(Revision comparison data)
──────────────────────────────
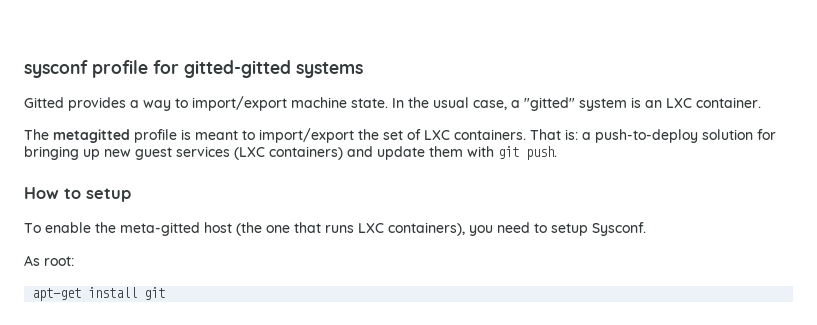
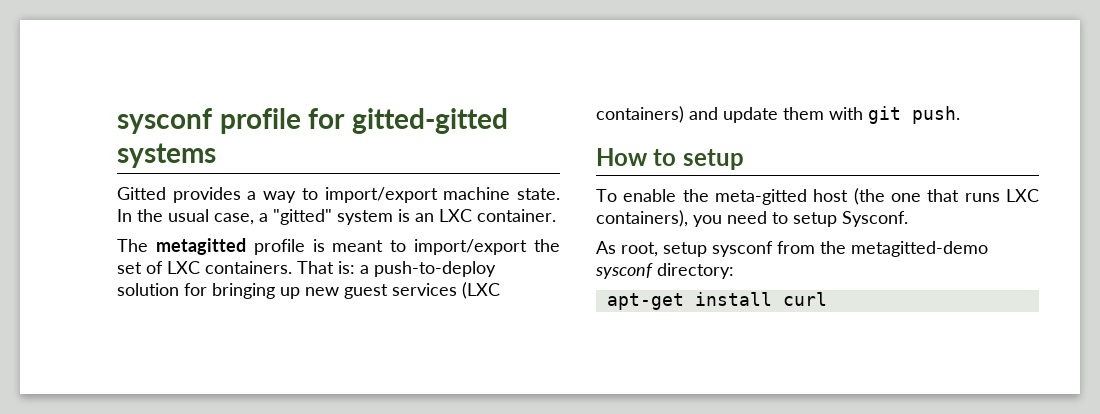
[44,256,74,266] root: -> [621,241,988,257] [595,263,734,279] root, setup sysconf from the metagitted-demo sysconf directory:
[144,287,166,300] git -> [782,292,827,306] curl

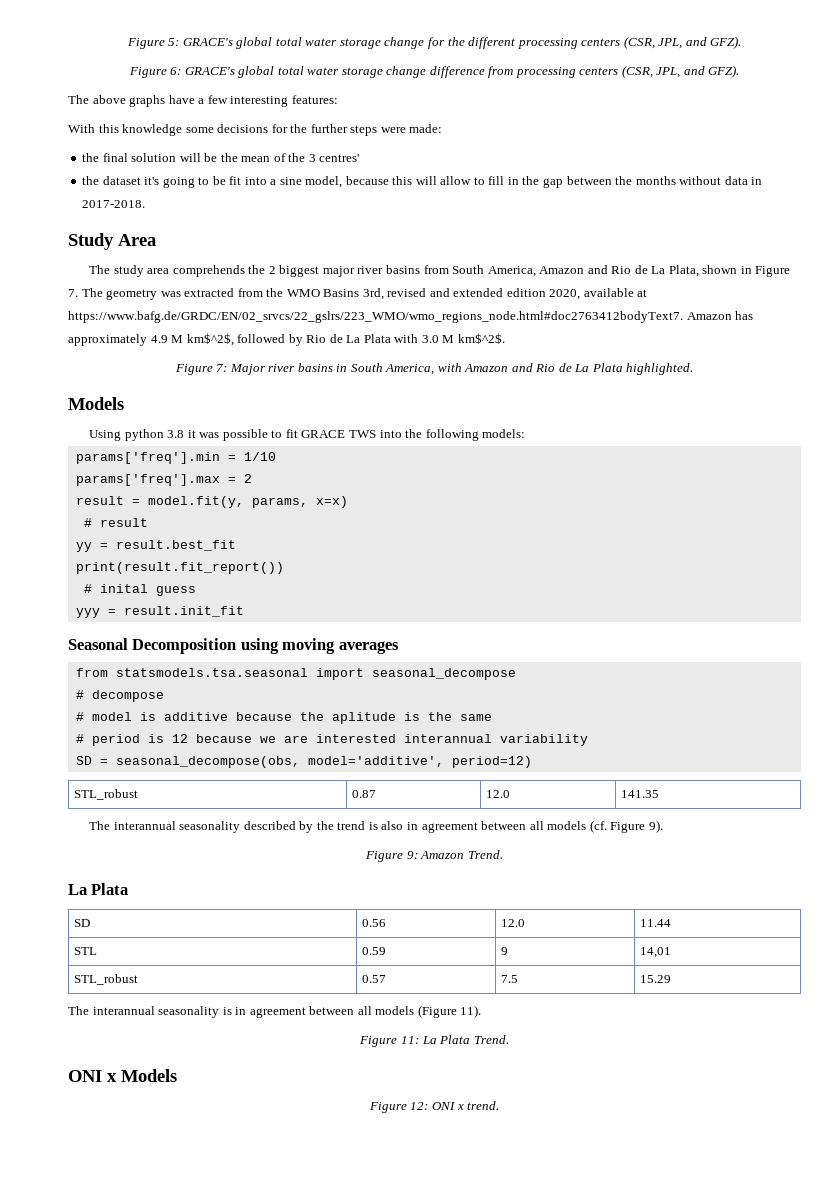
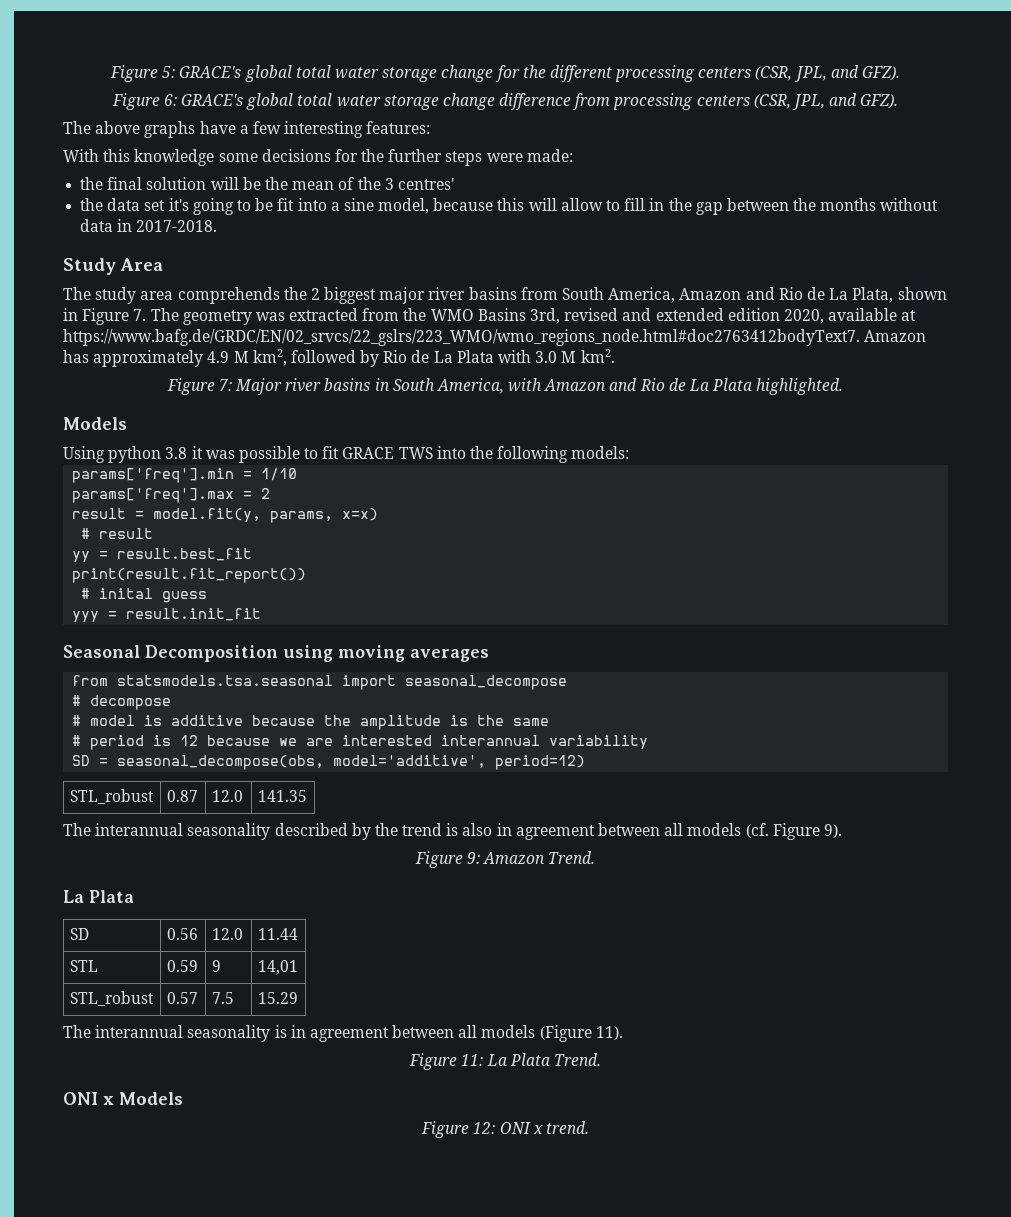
[102,176,141,185] dataset -> [107,198,166,211] data set
[186,333,234,346] km$^2$, -> [252,349,287,366] km2,
[457,333,505,344] km$^2$. -> [580,349,615,363] km2.
[331,712,396,724] aplitude -> [360,715,442,730] amplitude

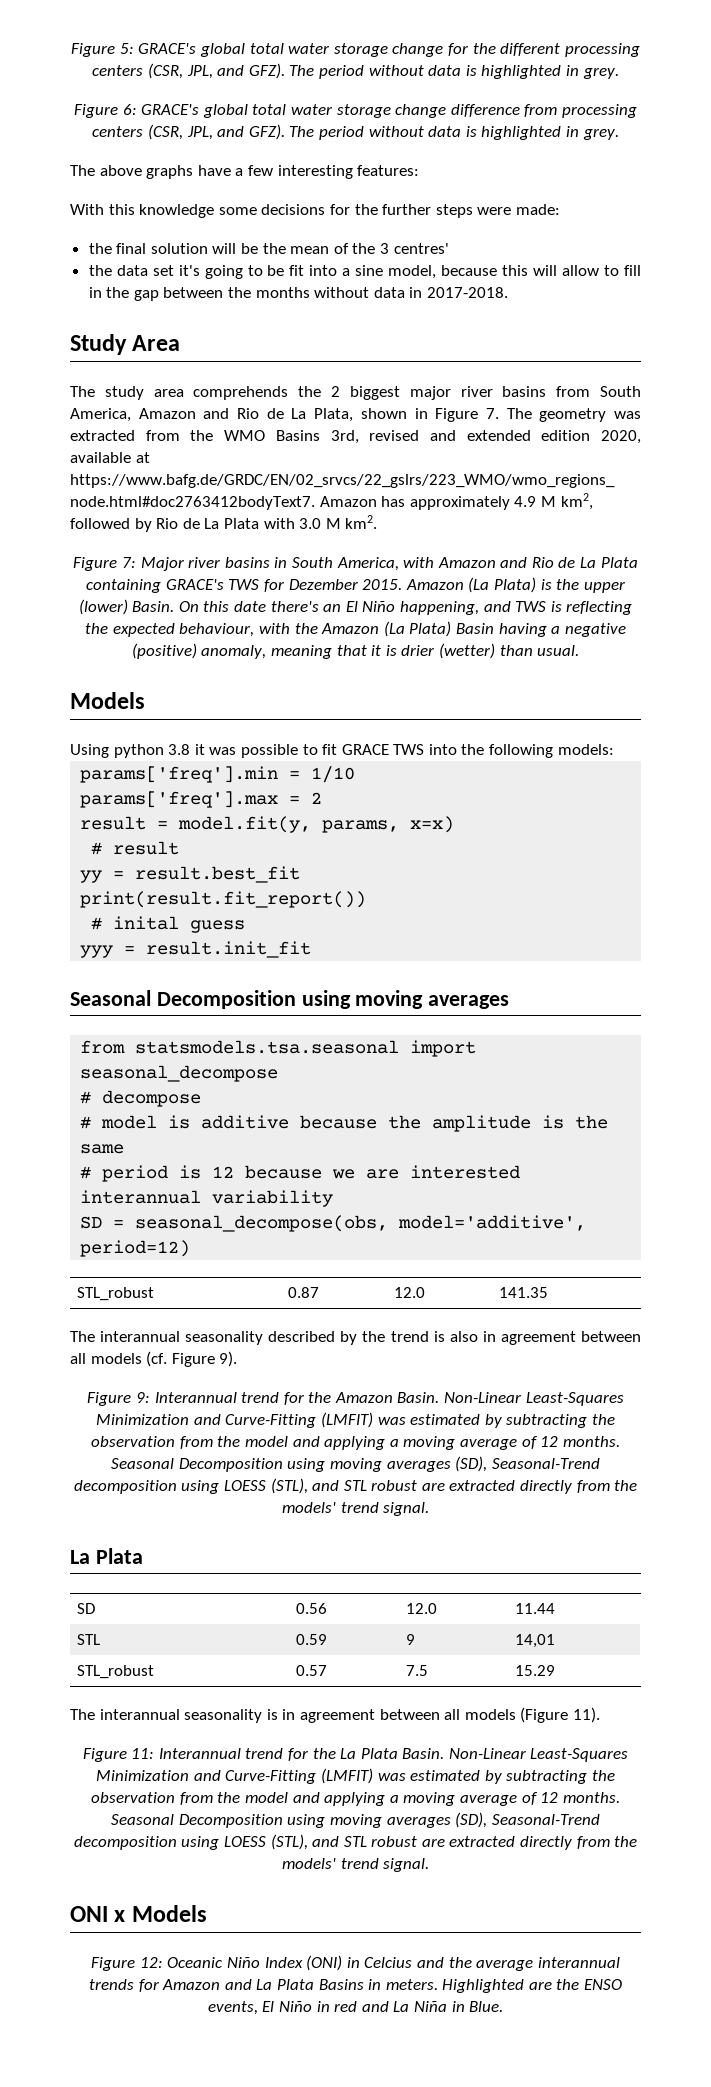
(900, 73) none -> [289,65,619,79] The period without data is highlighted in grey.
(899, 101) none -> [289,126,619,140] The period without data is highlighted in grey.
[756,378,844,395] highlighted. -> [86,577,625,593] [78,599,633,615] [85,621,626,637] [131,643,580,659] containing GRACE's TWS for Dezember 2015. Amazon (La Plata) is the upper (lower) Basin. On this date there's an El Niño happening, and TWS is reflecting the expected behaviour, with the Amazon (La Plata) Basin having a negative (positive) anomaly, meaning that it is drier (wetter) than usual.
[483,851,596,864] Amazon Trend. -> [154,1392,624,1406] [96,1412,615,1428] [91,1436,620,1450] [111,1456,600,1472] [73,1478,638,1494] [281,1502,430,1516] Interannual trend for the Amazon Basin. Non-Linear Least-Squares Minimization and Curve-Fitting (LMFIT) was estimated by subtracting the observation from the model and applying a moving average of 12 months. Seasonal Decomposition using moving averages (SD), Seasonal-Trend decomposition using LOESS (STL), and STL robust are extracted directly from the models' trend signal.
[486,1053,601,1066] La Plata Trend. -> [158,1748,629,1762] [96,1768,615,1784] [91,1792,620,1806] [111,1812,600,1828] [73,1834,638,1850] [281,1858,430,1872] Interannual trend for the La Plata Basin. Non-Linear Least-Squares Minimization and Curve-Fitting (LMFIT) was estimated by subtracting the observation from the model and applying a moving average of 12 months. Seasonal Decomposition using moving averages (SD), Seasonal-Trend decomposition using LOESS (STL), and STL robust are extracted directly from the models' trend signal.
[499,1121,589,1134] ONI x trend. -> [167,1955,620,1971] [88,1979,623,1993] [207,2001,504,2015] Oceanic Niño Index (ONI) in Celcius and the average interannual trends for Amazon and La Plata Basins in meters. Highlighted are the ENSO events, El Niño in red and La Niña in Blue.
──────────────────────────────
• _Task statement_: The answer should contain only the lines from the start of the records above through the line with "[102,176,141,185] dataset ->", copied exactly, and no pictures.

• _Answer area_:
[44,256,74,266] root: -> [621,241,988,257] [595,263,734,279] root, setup sysconf from the metagitted-demo sysconf directory:
[144,287,166,300] git -> [782,292,827,306] curl

[102,176,141,185] dataset -> [107,198,166,211] data set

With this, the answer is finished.